Verdir la politique est une chose, la transcription de cette « vertitude » dans l'économie en est une autre. L'application de ce concept dans les différents secteurs d'activité économique se fait petit à petit. Et les ports maritimes ne sont pas les derniers à participer à ces évolutions. Après avoir enregistré une année 2009 difficile, les ports maritimes trouvent dans cette nouvelle politique économique des relais de croissance. Ils n'ont pas attendu les déclarations politiques ni l'adoption de textes législatifs pour entrer dans le cercle vertueux. Depuis de nombreuses années, les trafics issus du recyclage transitent régulièrement par les ports, qu'ils soient maritimes ou fluviaux. L'exemple le plus marquant se retrouve dans les ferrailles. Issues de la démolition ou de la mise au rebut de produits, les ferrailles sont acheminées parfois sur de longues distances pour alimenter des aciéries. Dans les ports fluviaux, la croissance verte est maintenant devenue une tradition. Depuis bientôt 20 ans, les déchets des grands chantiers sont expédiés par voie fluviale vers des carrières pour la réfection de zones vertes. Les autres déchets sont acheminés vers des centres de traitement. Les mâchefers des usines d'incinération des déchets ménagers partent par bateaux vers des centres de retraitement et servent ensuite en sous bassement de routes ou de lignes de tramway.
Les trafics d'éoliennes
Dans les ports maritimes le développement durable n'est pas un leurre. Chacun travaille sur le sujet à sa façon et en fait même une stratégie. Il s'agit en premier lieu de développer des trafics de produits issus du recyclage ou de marchandises participant au développement durable. Ainsi, sur la première catégorie se retrouvent les matériaux usagers comme les pneus, mais aussi des déchets, comme les vieux papiers. Dans la seconde catégorie, celle des produits participant au développement durable, vont se retrouver des trafics comme les éoliennes on shore ou off shore. Depuis les pales jusqu'au pilier central, de nombreux ports se placent en France sur ce secteur. L'avantage d'offrir des quais pour ces trafics est avant tout de participer à l'approvisionnement des matériaux pour la mise en place de ces éoliennes. Cela représente de nombreuses escales de navires et des colis souvent volumineux et lourds qui transitent par le port. Les manutentions et le stockage de ces produits demandent souvent du savoir-faire et des techniques particulières. Une fois le « champ d'éoliennes » installé, les exploitants ont besoin de maintenance. Dans ce cadre, le port est utilisé pour l'approvisionnement en pièces détachées de ces éoliennes, mais sert aussi comme base pour centraliser toute cette maintenance. L'opération d'éoliennes est donc une aventure à plusieurs ressorts pour le port.

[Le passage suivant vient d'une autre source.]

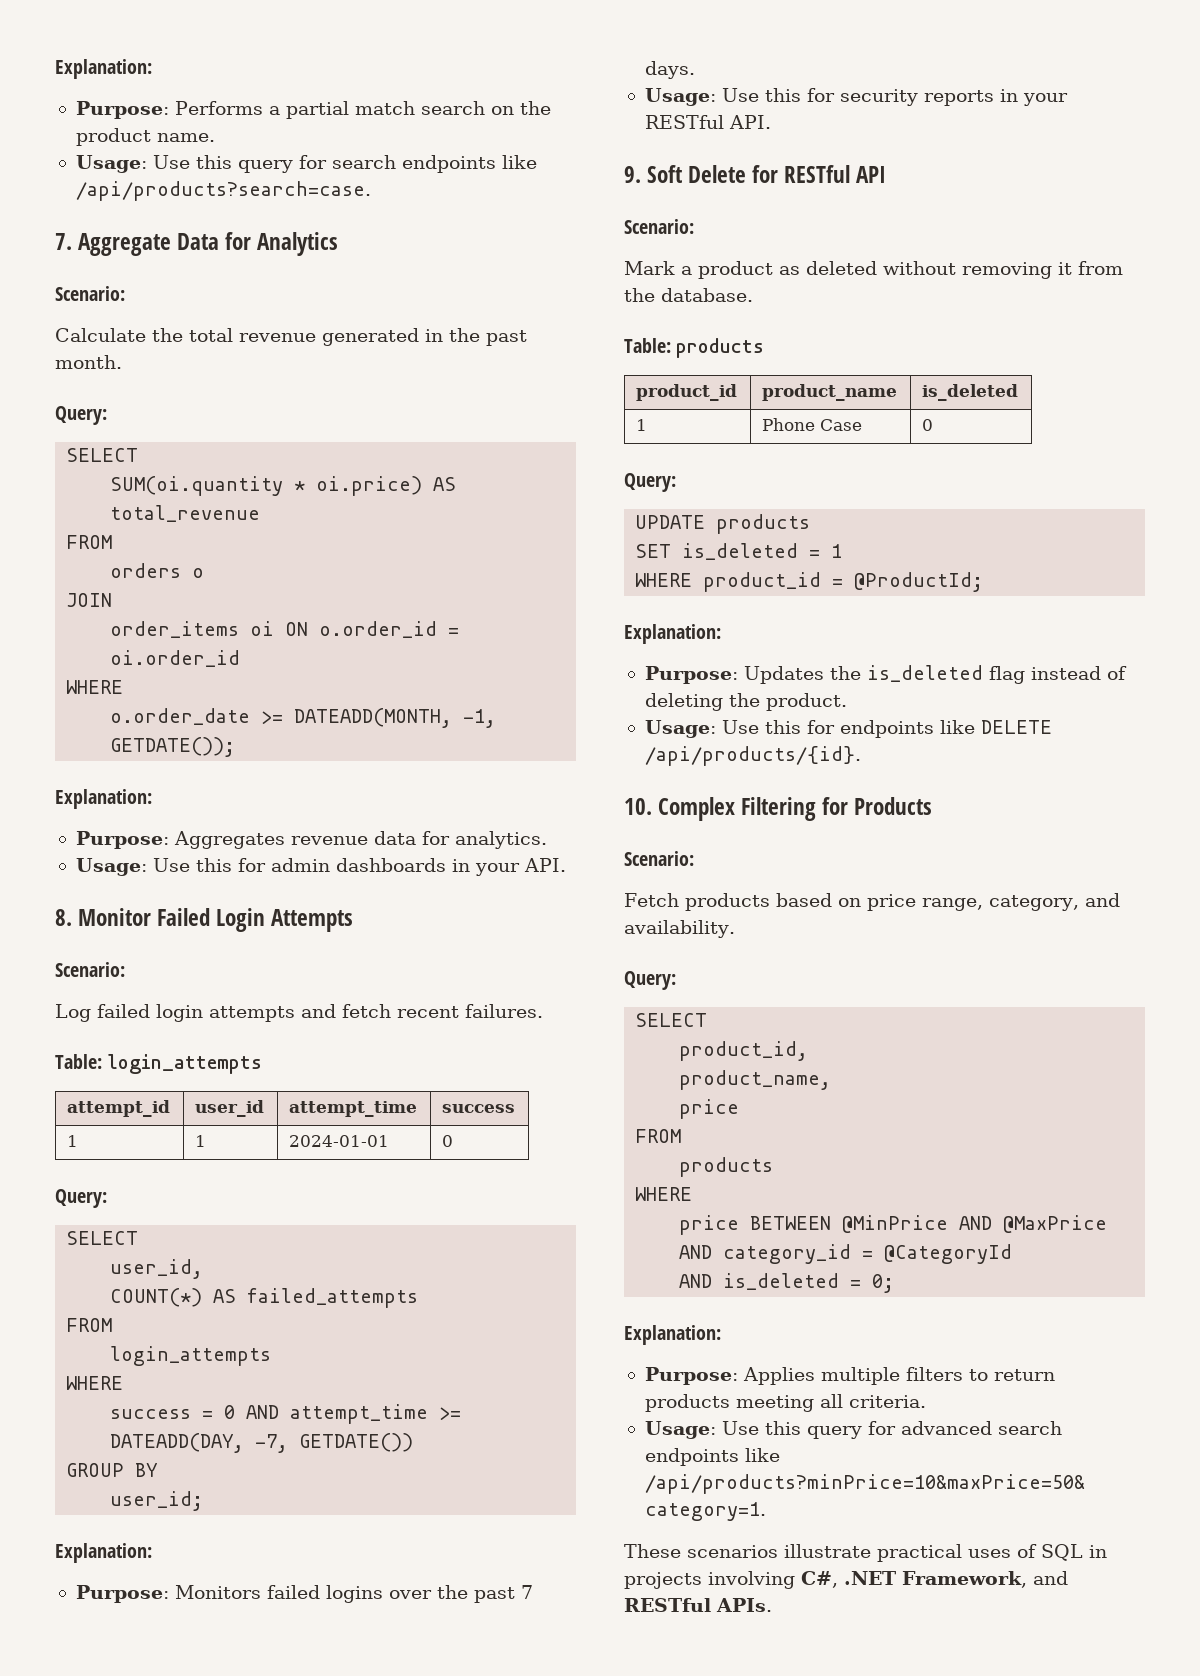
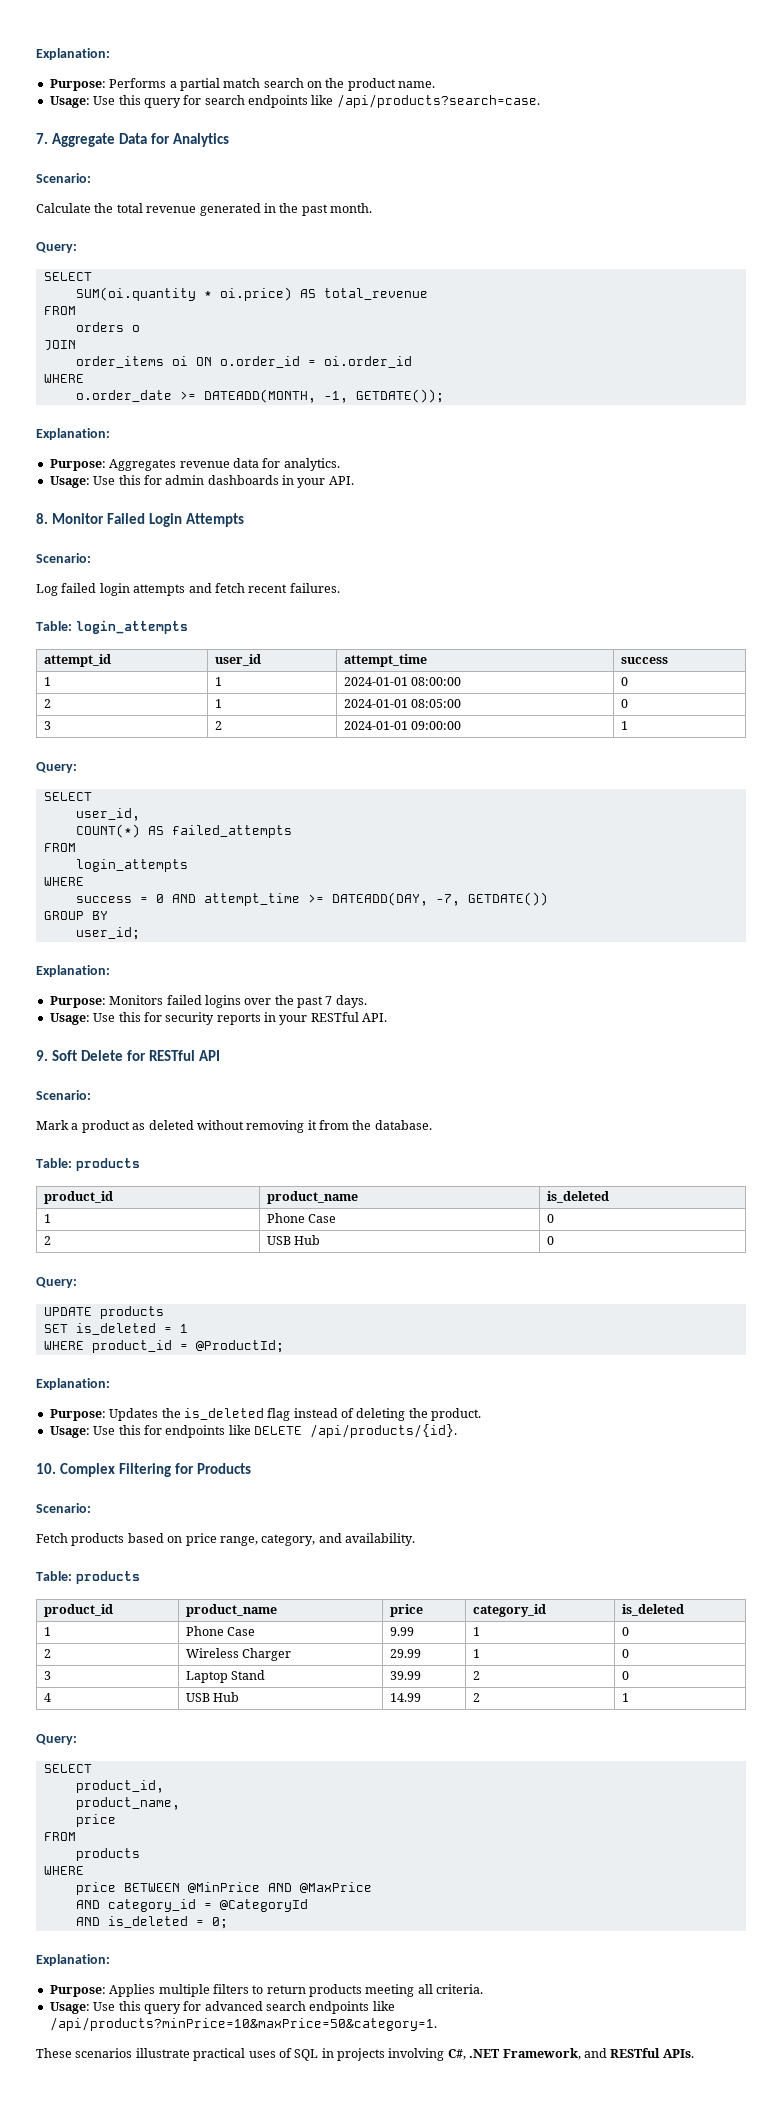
- 1 | 1 | 2024-01-01 | 0
+ 1 | 1 | 2024-01-01 08:00:00 | 0
+ 2 | 1 | 2024-01-01 08:05:00 | 0
+ 3 | 2 | 2024-01-01 09:00:00 | 1
+ 2 | USB Hub | 0
  Fetch products based on price range, category, and availability.
+ Table: products
+ product_id | product_name | price | category_id | is_deleted
+ 1 | Phone Case | 9.99 | 1 | 0
+ 2 | Wireless Charger | 29.99 | 1 | 0
+ 3 | Laptop Stand | 39.99 | 2 | 0
+ 4 | USB Hub | 14.99 | 2 | 1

Au-delà des trafics à proprement parler qui participent à la croissance verte, les ports ont engagé une véritable politique verte qui s'inscrit dans le Grenelle de l'environnement. De nombreux ports travaillent sur une offre globale de trafics terrestres en faveur des pré et post-acheminements alternatifs. À Rouen, la mise en place de nombreuses navettes fluviales avec la région francilienne d'une part, avec Le Havre d'autre part, démontre du poids essentiel du développement durable dans le port. La direction du port table « sur une croissance de 25 %, dans un premier temps, de la part modale des pré et post-acheminements par modes alternatifs ». Le même schéma se répète sur d'autres établissements dont les opportunités terrestres sont plus restreintes. Ainsi, à La Rochelle, la direction du port axe sa stratégie sur le développement du ferroviaire. L'intermodalité est devenue un enjeu de la croissance verte. Favoriser le fleuve et le fer est une composante du développement durable.
Favoriser les modes alternatifs
Ces engagements en faveur du développement des modes de transport alternatifs ont pris une telle importance que les choix remontent, en amont, jusque dans les bureaux des chargeurs. Des commissionnaires en transport répondent ainsi aux attentes de leurs clients. Récemment, le groupe DHL, fortement impliqué dans le transport routier, a pris des options sur le fluvial. « Cela répond à une stratégie de notre groupe au niveau mondial, mais aussi à des demandes de la part de nos clients », explique Simon Roy, directeur maritime France de DHL.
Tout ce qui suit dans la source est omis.